More likely some high ranking party member's nepobaby from Gemini sniffed success with Qwen and the original folks just walked away as their reward disappeared.
apples v.s. oranges. The later is true, Emad did get sabotaged (for not being able to raise money in time, about 8-month before he's leaving). Junyang didn't have that long arc of incidents.
I use Qwen 3 Coder Next daily on my mac as my main coding agent. It is incredibly capable and its strange how you are painting this picture as if its a fringe use case, there are whole communities that have popped up around running local models.
Can I doubt your claim? I have had such terrible luck with AI coding on <400B models. Not to mention, I imagine your codebase is tiny. Or you are working for some company that isnt keeping track of your productivity.
I am trying super hard to use cheap models, and outside SOTA models, they have been more trouble than they are worth.

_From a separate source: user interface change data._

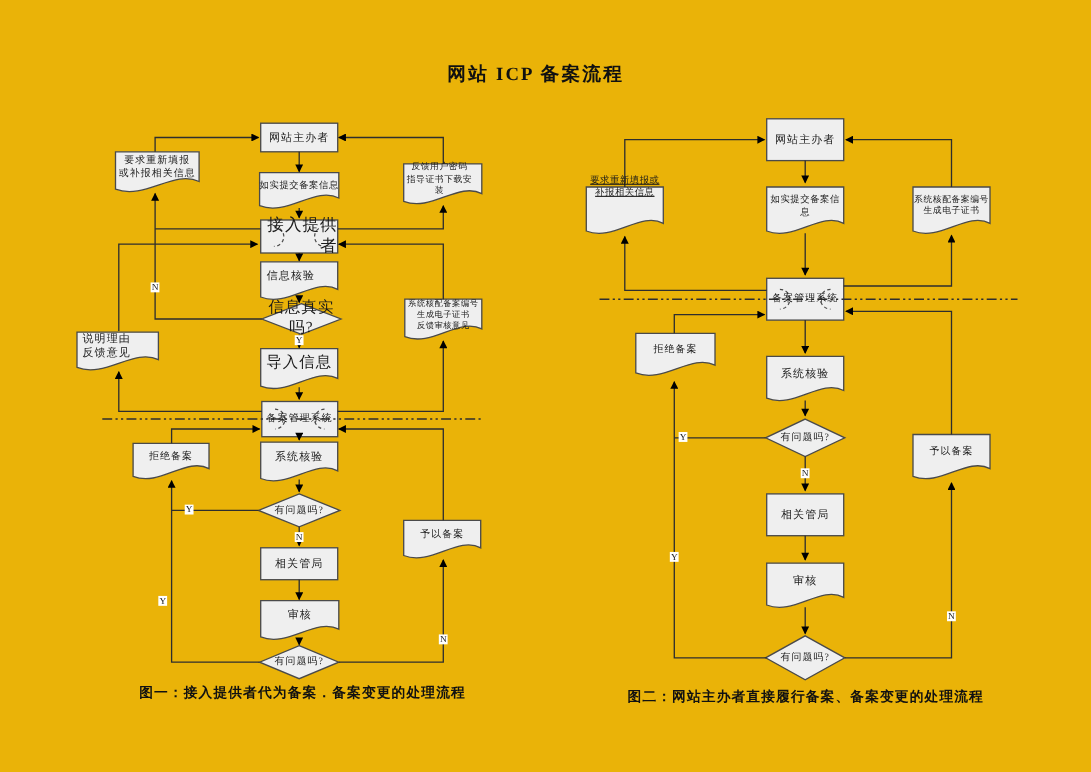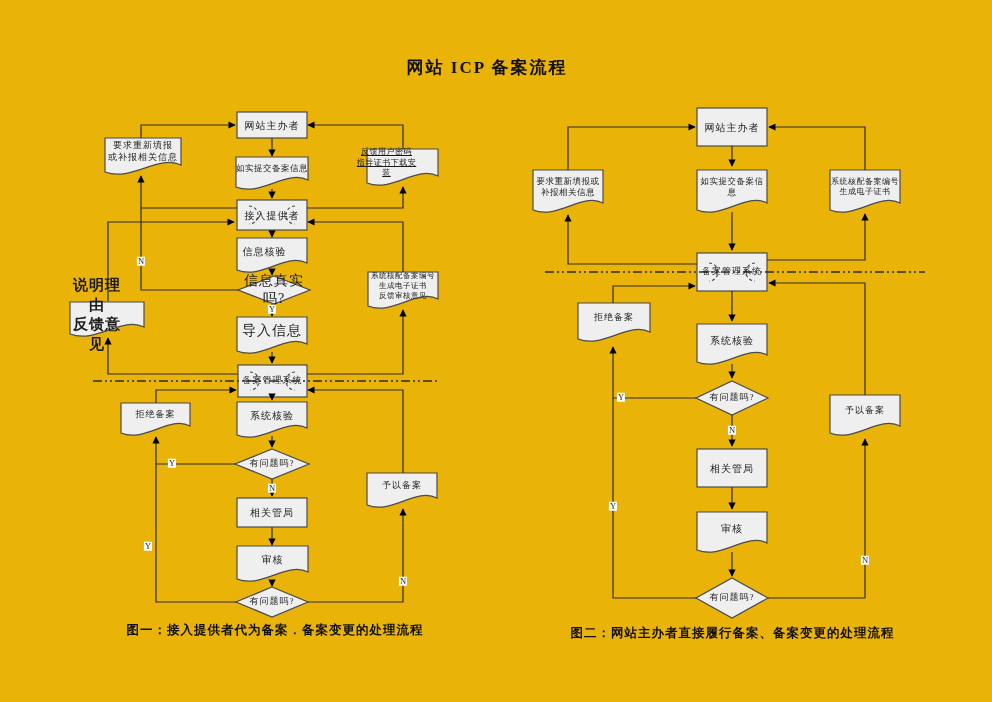--- a/index.html
+++ b/index.html
@@ -120,7 +120,7 @@
       <div class="nlabel" style="left: 105px; top: 138px; width: 76px; height: 28px; font-size: 9px;">要求重新填报
 或补报相关信息</div>
       <div class="nlabel" style="left: 236px; top: 157px; width: 72px; height: 24px; font-size: 8.5px; letter-spacing: 0.5px;">如实提交备案信息</div>
-      <div class="nlabel" style="left: 354px; top: 149px; width: 65px; height: 28px; font-size: 8px; letter-spacing: 0.5px; text-decoration: underline;">反馈用户密码
+      <div class="nlabel" style="left: 367px; top: 149px; width: 65px; height: 28px; font-size: 8px; letter-spacing: 0.5px;">反馈用户密码
 指导证书下载安装</div>
       <div class="nlabel" style="left: 237px; top: 200px; width: 70px; height: 30px; font-size: 10px; text-align: right;">接入提供者</div>
       <div class="nlabel" style="left: 237px; top: 238px; width: 55px; height: 26px; font-size: 10px;">信息核验</div>

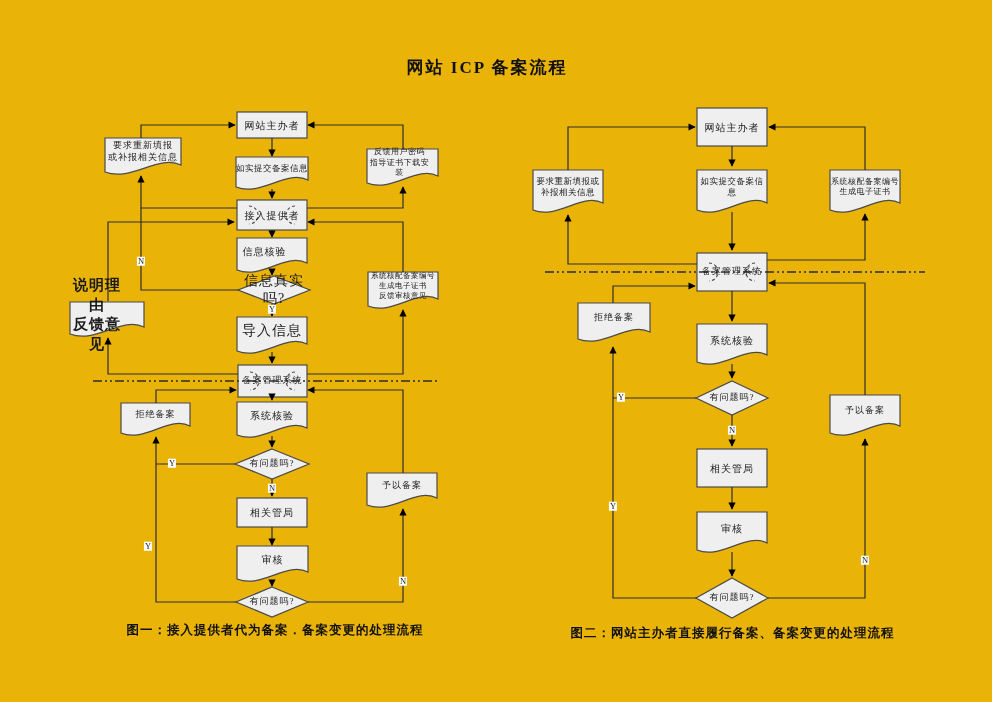--- a/index.html
+++ b/index.html
@@ -140,7 +140,7 @@
       <div class="nlabel" style="left: 236px; top: 587px; width: 72px; height: 30px; font-size: 9px;">有问题吗?</div>
       <div class="nlabel" style="left: 367px; top: 473px; width: 70px; height: 26px; font-size: 9px;">予以备案</div>
       <div class="nlabel" style="left: 697px; top: 108px; width: 70px; height: 38px; font-size: 10px;">网站主办者</div>
-      <div class="nlabel" style="left: 533px; top: 170px; width: 70px; height: 34px; font-size: 8.5px; letter-spacing: 0.5px;">要求重新填报或
+      <div class="nlabel" style="left: 533px; top: 152px; width: 70px; height: 34px; font-size: 8.5px; letter-spacing: 0.5px; text-decoration: underline;">要求重新填报或
 补报相关信息</div>
       <div class="nlabel" style="left: 697px; top: 170px; width: 70px; height: 34px; font-size: 8.5px; letter-spacing: 0.5px;">如实提交备案信息</div>
       <div class="nlabel" style="left: 830px; top: 170px; width: 70px; height: 34px; font-size: 8px; letter-spacing: 0.5px;">系统核配备案编号

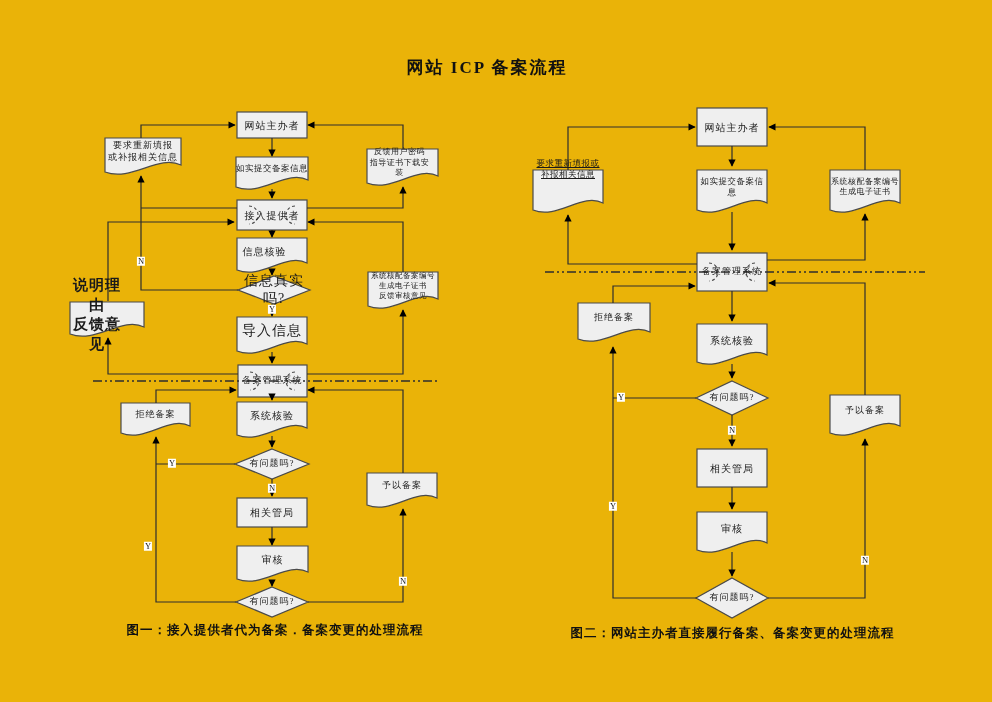--- a/index.html
+++ b/index.html
@@ -122,7 +122,7 @@
       <div class="nlabel" style="left: 236px; top: 157px; width: 72px; height: 24px; font-size: 8.5px; letter-spacing: 0.5px;">如实提交备案信息</div>
       <div class="nlabel" style="left: 367px; top: 149px; width: 65px; height: 28px; font-size: 8px; letter-spacing: 0.5px;">反馈用户密码
 指导证书下载安装</div>
-      <div class="nlabel" style="left: 237px; top: 200px; width: 70px; height: 30px; font-size: 10px; text-align: right;">接入提供者</div>
+      <div class="nlabel" style="left: 237px; top: 200px; width: 70px; height: 30px; font-size: 15px; text-align: right;">接入提供者</div>
       <div class="nlabel" style="left: 237px; top: 238px; width: 55px; height: 26px; font-size: 10px;">信息核验</div>
       <div class="nlabel" style="left: 238px; top: 276px; width: 72px; height: 28px; font-size: 14px;">信息真实吗?</div>
       <div class="nlabel" style="left: 70px; top: 302px; width: 54px; height: 26px; font-size: 15px; font-weight: bold;">说明理由

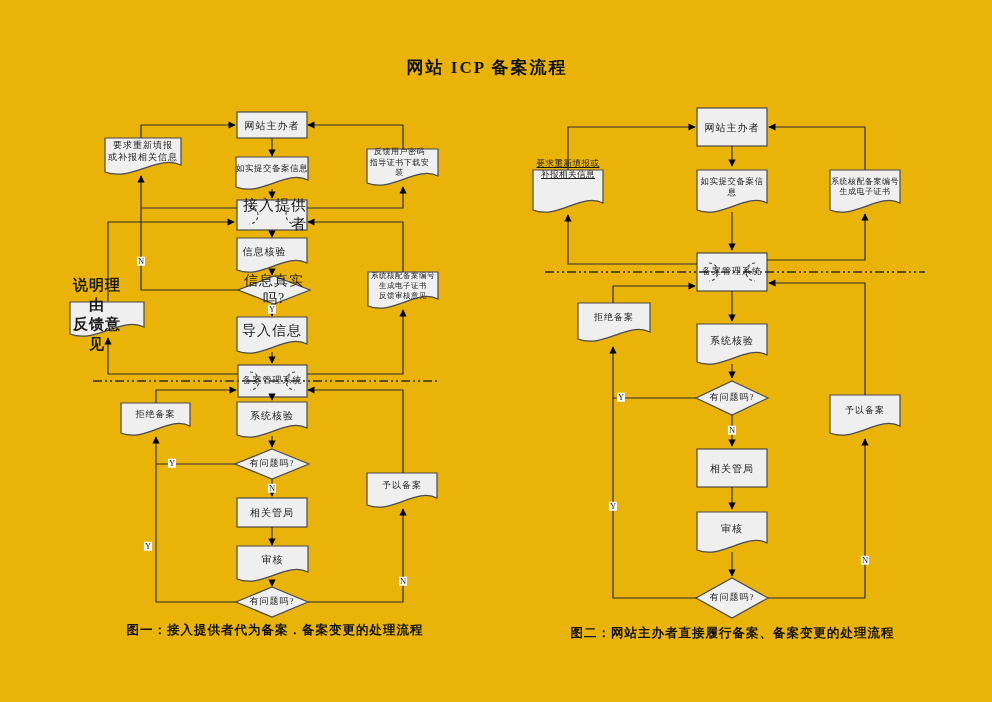--- a/index.html
+++ b/index.html
@@ -125,7 +125,7 @@
       <div class="nlabel" style="left: 237px; top: 200px; width: 70px; height: 30px; font-size: 15px; text-align: right;">接入提供者</div>
       <div class="nlabel" style="left: 237px; top: 238px; width: 55px; height: 26px; font-size: 10px;">信息核验</div>
       <div class="nlabel" style="left: 238px; top: 276px; width: 72px; height: 28px; font-size: 14px;">信息真实吗?</div>
-      <div class="nlabel" style="left: 70px; top: 302px; width: 54px; height: 26px; font-size: 15px; font-weight: bold;">说明理由
+      <div class="nlabel" style="left: 70px; top: 302px; width: 54px; height: 26px; font-size: 10px;">说明理由
 反馈意见</div>
       <div class="nlabel" style="left: 237px; top: 317px; width: 70px; height: 28px; font-size: 14px;">导入信息</div>
       <div class="nlabel" style="left: 368px; top: 272px; width: 70px; height: 28px; font-size: 7.5px; letter-spacing: 0.5px;">系统核配备案编号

Yesterday, I got Qwen-Coder-Next to build a python script that reads a Postman collection, pulls the data from it to build a request to one of the endpoints, download a specific group of files whose URLs were buried in the JSON payload in that endpoint, then transform then all to a specific size of PNG, all without breaking a sweat. I didn't even have to tell it to use Pillow, but it did everything to a T.
Use case means everything. I doubt this model would fare well on a large codebase, but this thing is incredible.
I managed to get qwen2.5-coder:14B working under ollama on an Nvidia 2080 Ti with 11GB of VRAM, using ollama cli, outputting what looks like 200 words-per-minute to my eye
It has been useful for education ("What does this Elixir code do? <Paste file> ..... <general explanation> "then What this line mean?")
as well as getting a few basic tests written when I'm unfamiliar with the syntax. ("In Elixir Phoenix, given <subject under test, paste entire module file> and <test helper module, paste entire file> and <existing tests, pasted in, used both for context and as examples> , what is one additional test you would write?")
This is useful in that I get a single test I can review, run, paste in, and I'm not using any quota. Generally I have to fix it, but that's just a matter of reading the actual test and throwing the test failure output to the LLM to propose a fix. Some human judgement is required but once I got going adding a test took 10 minutes despite being relatively unfamiliar with Elixir Phoenix .
It's a nice loop, I'm in the loop, and I'm learning Elixir and contributing a useful feature that has tests.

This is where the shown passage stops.